By regularly interacting and listening to governors, Mr. Trump and his administration found ways to solve shared challenges such as workforce development and reducing regulatory burdens — and bring solutions at every level of government, including during the COVID-19 pandemic. 

I would bet that every governor shares concern about workers sitting on the sidelines at a time when they are so desperately needed, but will this White House call for a renewed focus on workforce development? A focal point of Mr. Trump’s 2018 annual meeting with governors was the Pledge to America’s Workers. This initiative brought a bipartisan majority of governors to prioritize workforce development and improving the skills of American workers. The Biden Council of Economic Advisers says employment remains 3.6 million jobs below pre-pandemic levels. With more than 10 million jobs open today, this is a prime opportunity for collaboration between governors and the president.

Will the meetings focus on cutting government red tape that particularly hurts lower-income Americans? Mr. Trump started a bipartisan movement to streamline state licensing requirements and remove other unnecessary government burdens, called the Governors’ Initiative on Regulatory Innovation. Since then, nearly a dozen states have passed universal licensing recognition laws, and several more have started red tape reduction initiatives. Many more American workers now have the freedom to practice their profession without the permission of government bureaucrats. In 2022 alone, governors of both parties continue efforts to reduce government regulatory burdens. In Iowa, Gov. Kim Reynolds called for eliminating additional unnecessary licensing requirements. In Colorado, Gov. Jared Polis called for waiving licensing fees for health care workers. And in Virginia, newly sworn-in Gov. Glenn Youngkin aims to cut 25% of excessive regulations. 
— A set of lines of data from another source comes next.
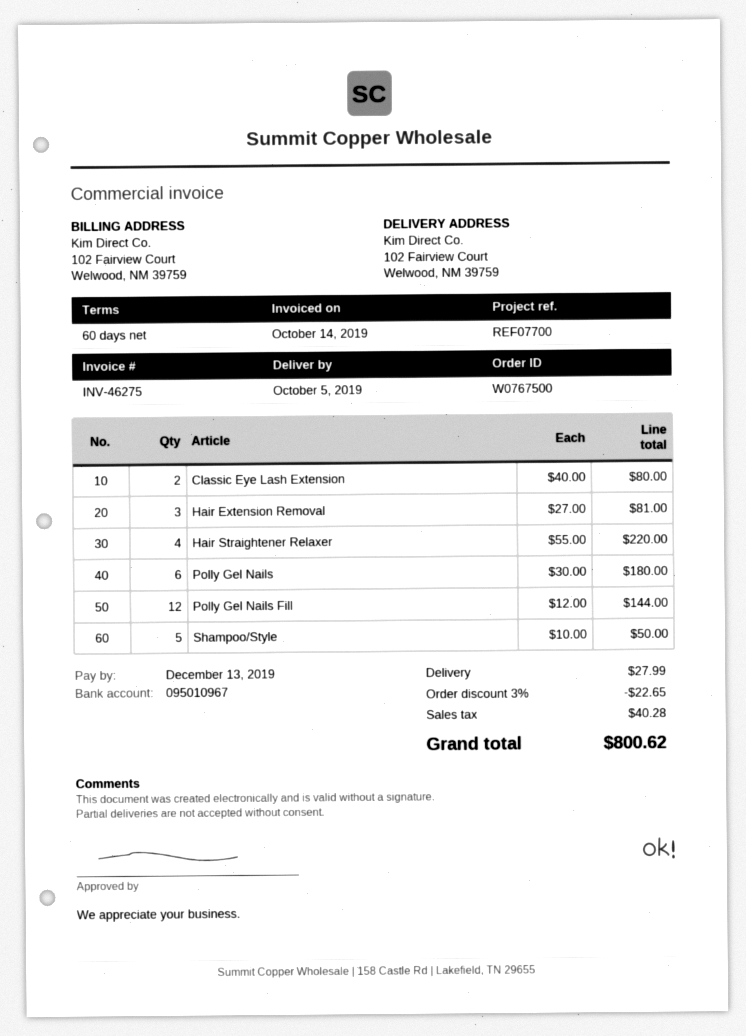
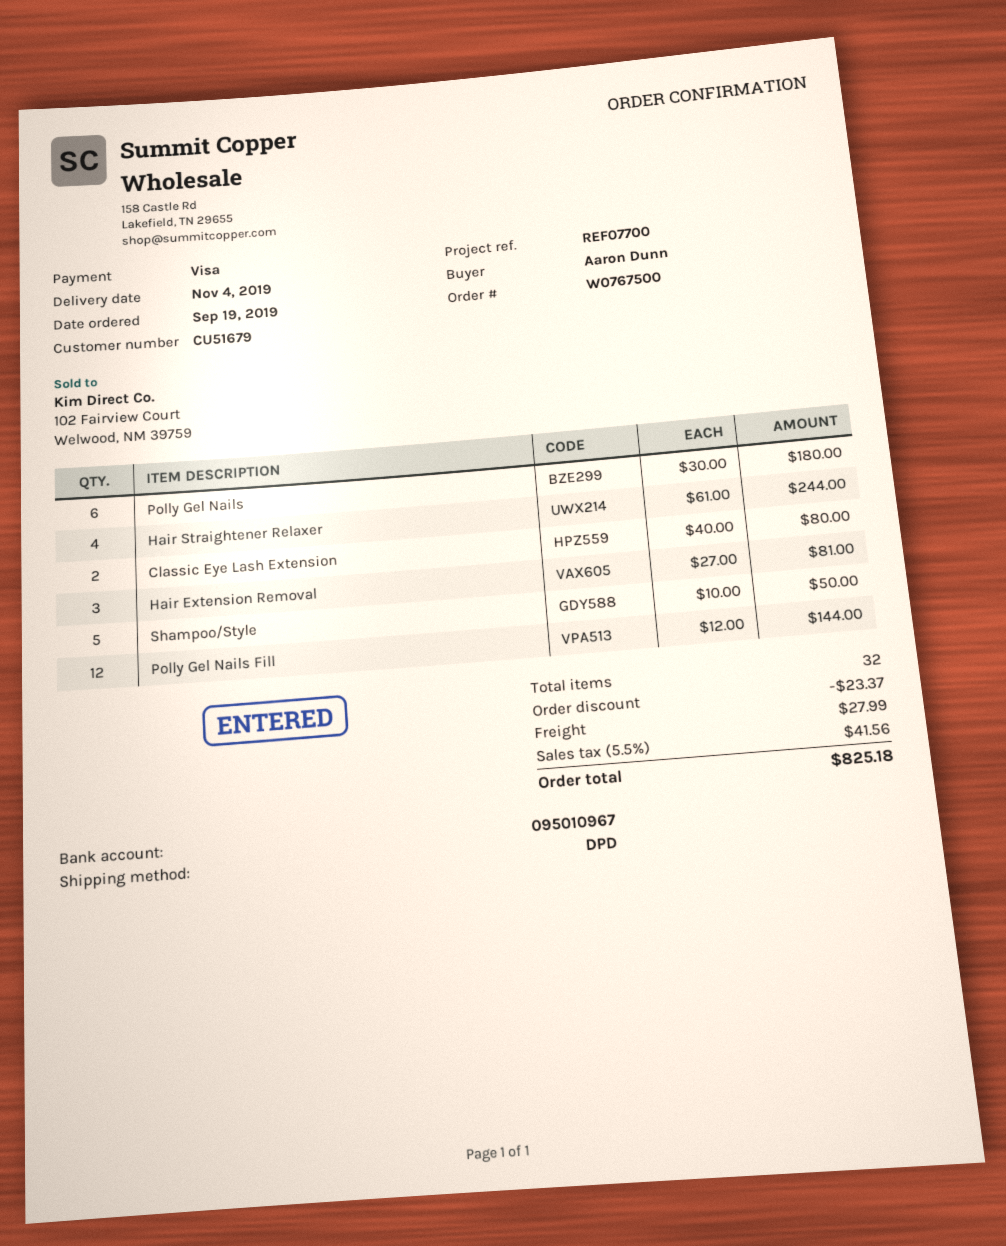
delivery date: 2019-10-05 -> 2019-11-04
Hair Straightener Relaxer: 4 x 55.00 = 220.00 -> 4 x 61.00 = 244.00
discount: 22.65 -> 23.37
tax: 40.28 -> 41.56
total: 800.62 -> 825.18

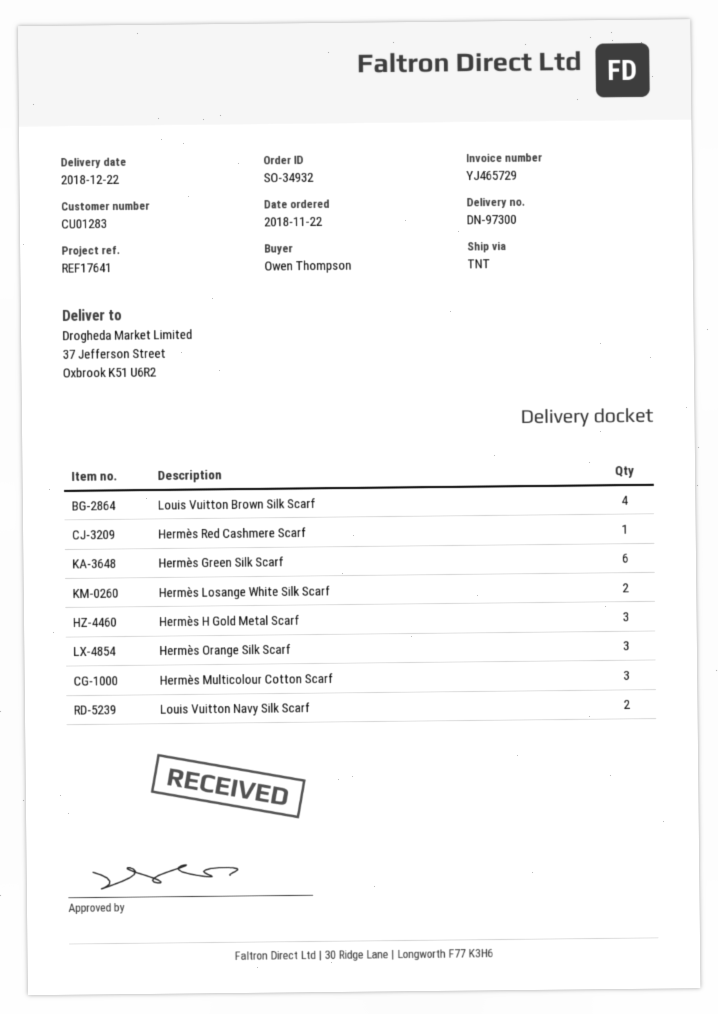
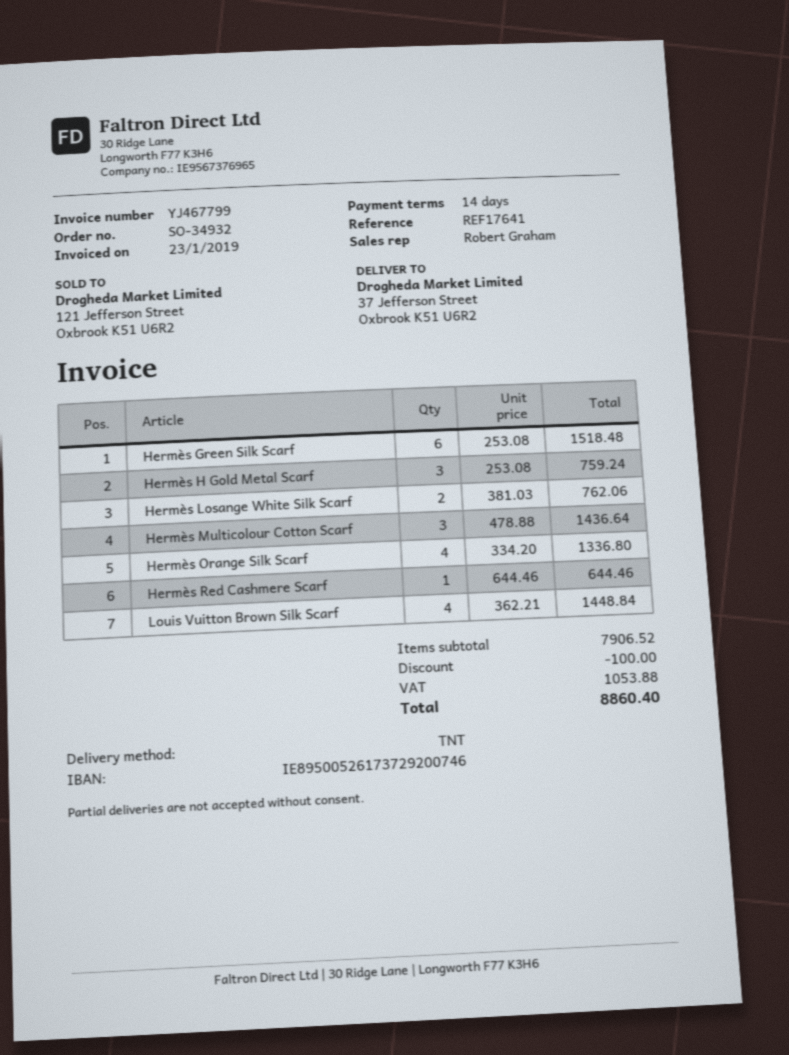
invoice number: YJ465729 -> YJ467799
Hermès Orange Silk Scarf: 3 -> 4
Louis Vuitton Navy Silk Scarf: 2 -> none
Mr. Trump’s efforts with governors built bipartisan bridges over shared priorities — even if most of the media didn’t want to tell this story. Can Mr. Biden correct his course and do the same? Mr. Biden should follow Mr. Trump’s federalism playbook and view governors as true partners. 

Doug Hoelscher serves as Chief Operating Officer for the America First Policy Institute (AFPI) and previously served as Asistant to the President for Intergovernmental Affairs in the Trump White House.